[Records shown]

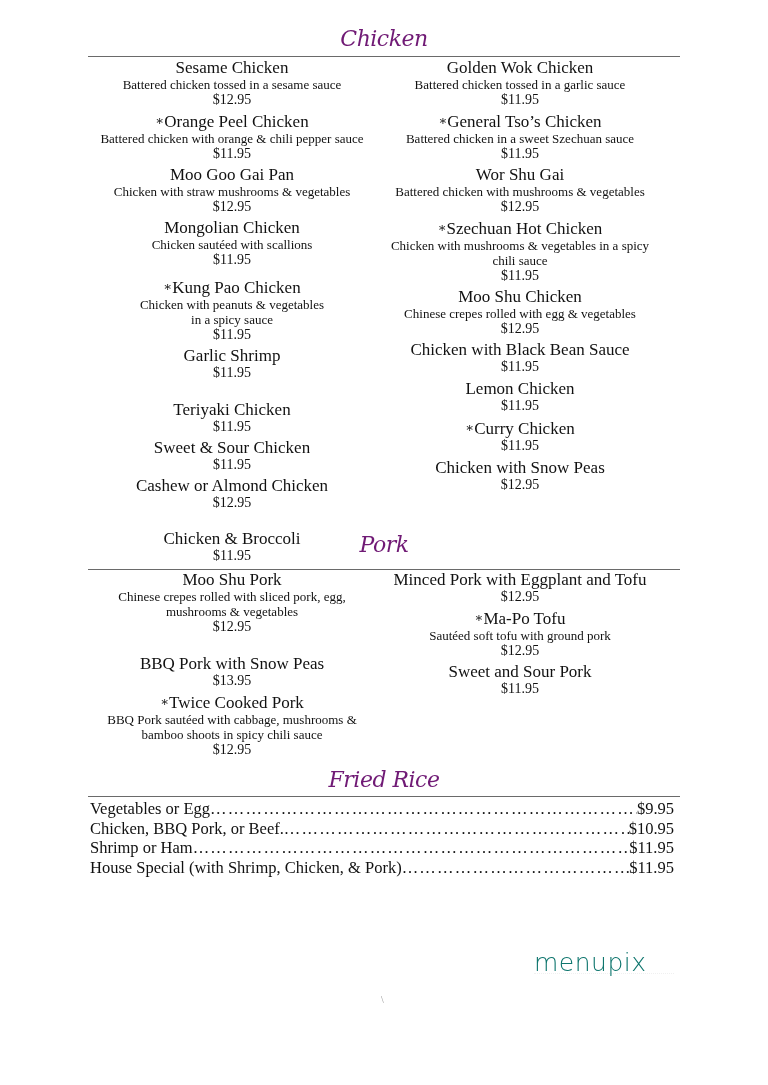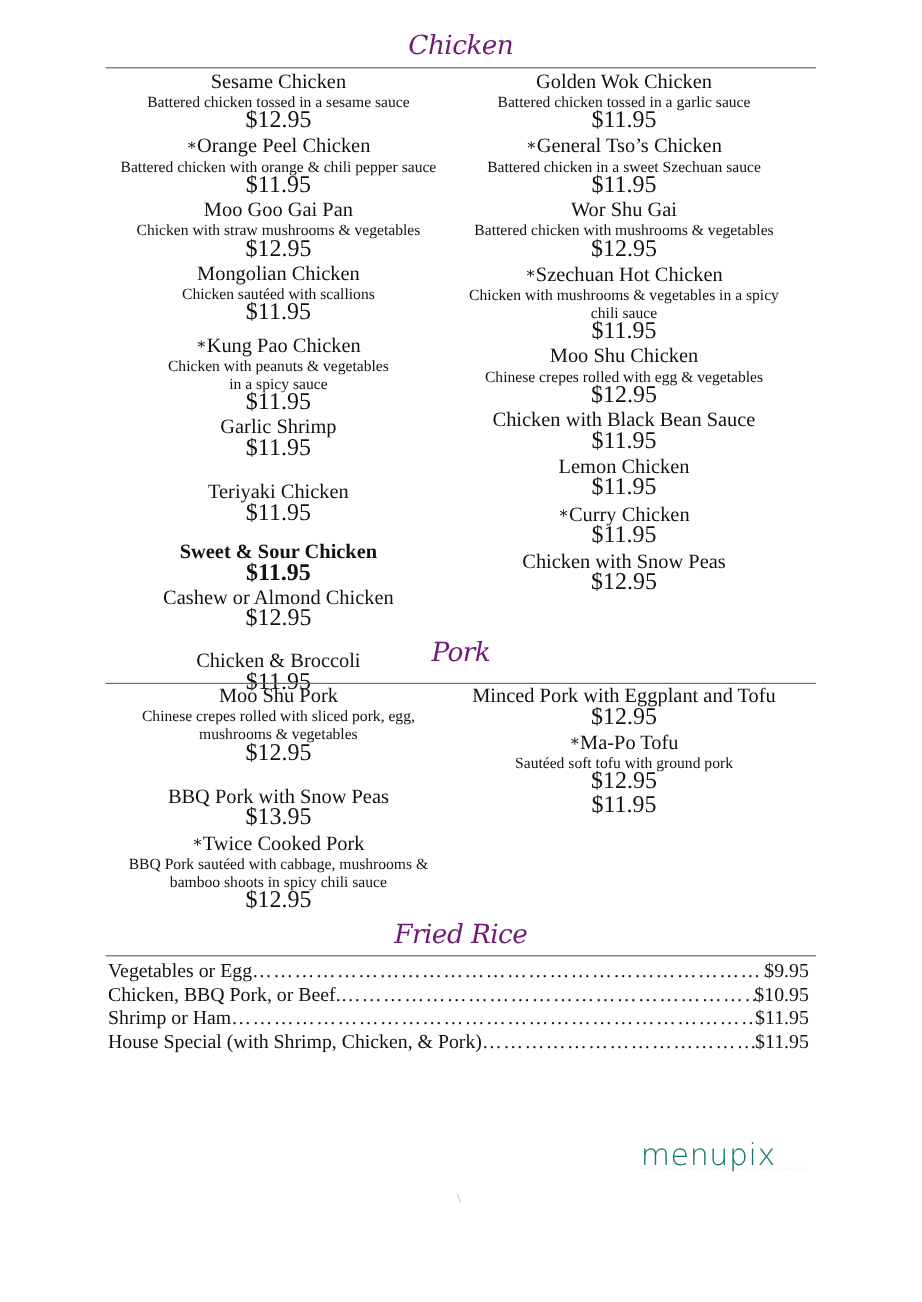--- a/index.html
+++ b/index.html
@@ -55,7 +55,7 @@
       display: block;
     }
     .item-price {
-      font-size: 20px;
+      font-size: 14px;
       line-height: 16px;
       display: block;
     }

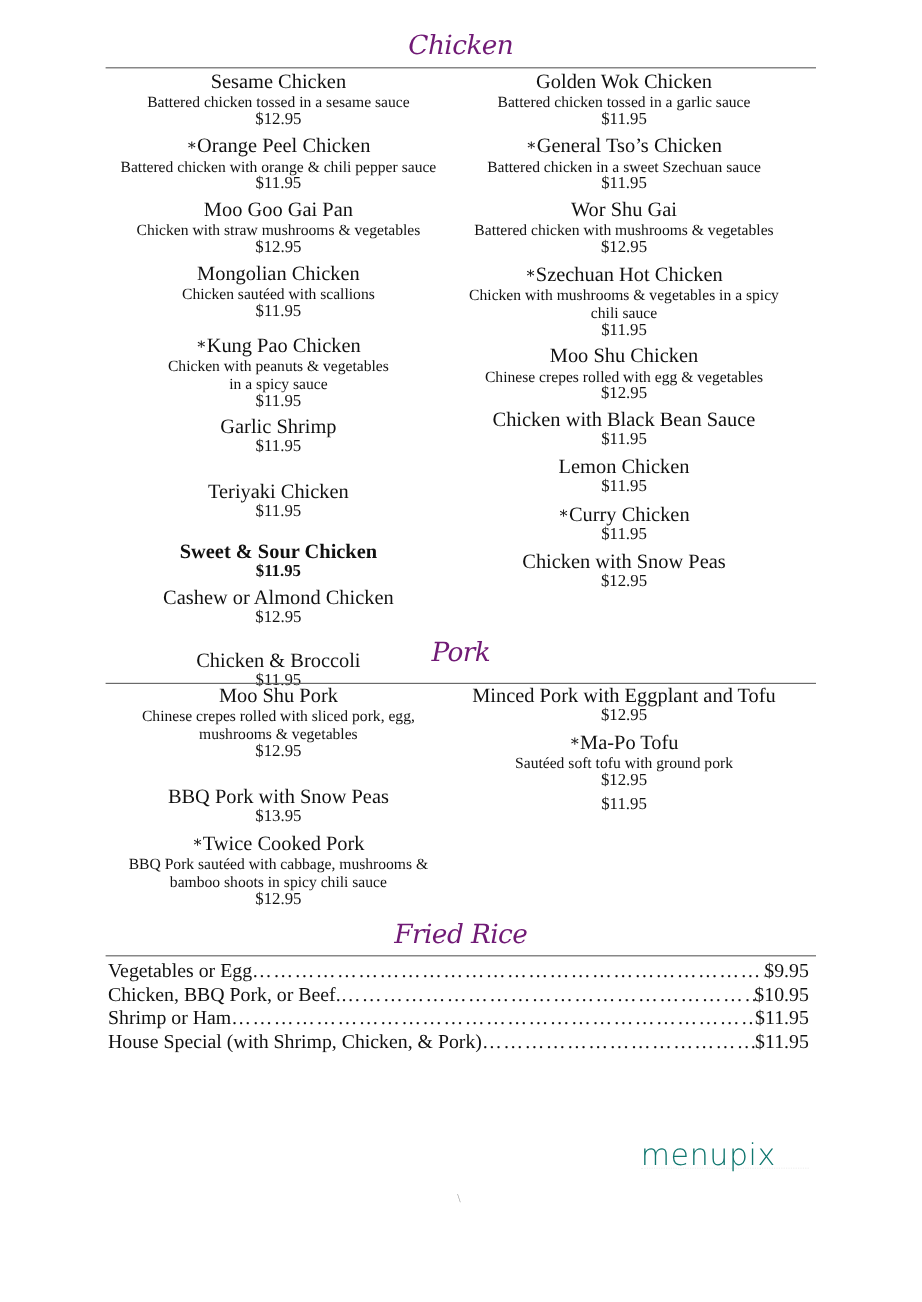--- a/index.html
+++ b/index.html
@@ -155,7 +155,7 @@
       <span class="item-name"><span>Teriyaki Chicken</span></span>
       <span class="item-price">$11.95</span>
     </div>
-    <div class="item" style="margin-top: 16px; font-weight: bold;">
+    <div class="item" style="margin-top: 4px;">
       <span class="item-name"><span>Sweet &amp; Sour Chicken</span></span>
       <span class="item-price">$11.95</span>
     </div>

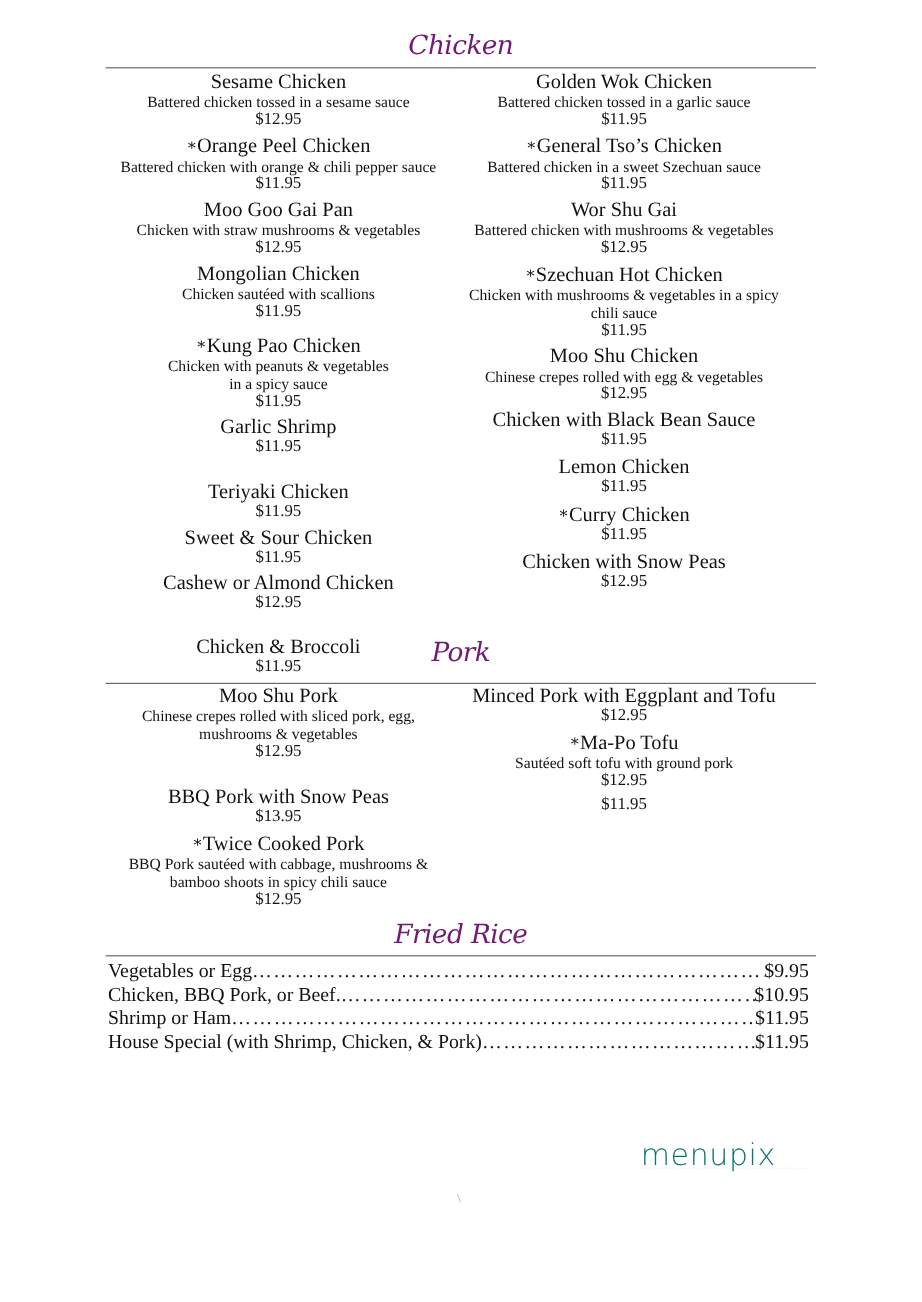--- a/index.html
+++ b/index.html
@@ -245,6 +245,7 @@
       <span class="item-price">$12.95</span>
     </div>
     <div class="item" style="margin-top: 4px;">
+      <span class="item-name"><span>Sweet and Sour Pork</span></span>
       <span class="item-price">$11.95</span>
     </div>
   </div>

[/Records shown]
[Records shown]

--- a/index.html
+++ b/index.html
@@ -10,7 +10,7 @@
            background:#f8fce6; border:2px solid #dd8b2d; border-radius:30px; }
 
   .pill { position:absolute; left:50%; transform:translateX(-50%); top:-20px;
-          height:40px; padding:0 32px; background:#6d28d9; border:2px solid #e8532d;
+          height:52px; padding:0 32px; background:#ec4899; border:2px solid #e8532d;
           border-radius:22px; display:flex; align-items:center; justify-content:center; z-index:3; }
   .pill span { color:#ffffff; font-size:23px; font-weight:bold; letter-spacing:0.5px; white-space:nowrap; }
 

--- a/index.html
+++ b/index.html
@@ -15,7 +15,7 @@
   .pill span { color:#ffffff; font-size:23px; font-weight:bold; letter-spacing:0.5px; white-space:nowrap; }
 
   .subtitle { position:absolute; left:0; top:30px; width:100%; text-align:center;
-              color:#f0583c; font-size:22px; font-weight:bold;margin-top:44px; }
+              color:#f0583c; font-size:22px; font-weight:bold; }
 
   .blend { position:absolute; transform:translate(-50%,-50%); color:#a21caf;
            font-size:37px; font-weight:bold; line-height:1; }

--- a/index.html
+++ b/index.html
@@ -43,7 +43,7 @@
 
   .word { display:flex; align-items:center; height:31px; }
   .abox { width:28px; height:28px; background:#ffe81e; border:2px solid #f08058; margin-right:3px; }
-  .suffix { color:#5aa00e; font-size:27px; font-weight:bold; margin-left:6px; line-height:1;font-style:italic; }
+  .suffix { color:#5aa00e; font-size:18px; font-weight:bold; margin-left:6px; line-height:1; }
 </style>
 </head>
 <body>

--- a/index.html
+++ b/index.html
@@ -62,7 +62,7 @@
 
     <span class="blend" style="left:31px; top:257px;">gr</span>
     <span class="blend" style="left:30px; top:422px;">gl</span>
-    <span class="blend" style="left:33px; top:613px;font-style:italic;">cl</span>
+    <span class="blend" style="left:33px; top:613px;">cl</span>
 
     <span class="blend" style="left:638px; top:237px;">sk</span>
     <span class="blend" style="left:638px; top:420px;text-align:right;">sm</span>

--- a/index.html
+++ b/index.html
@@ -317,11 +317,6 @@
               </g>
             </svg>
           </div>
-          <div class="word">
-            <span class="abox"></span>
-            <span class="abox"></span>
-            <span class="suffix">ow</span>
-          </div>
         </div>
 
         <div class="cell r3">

[/Records shown]

Required work. Go through the listing above and find each line containing the string "padding"; copy those lines.

Task result.
-          height:40px; padding:0 32px; background:#6d28d9; border:2px solid #e8532d;
+          height:52px; padding:0 32px; background:#ec4899; border:2px solid #e8532d;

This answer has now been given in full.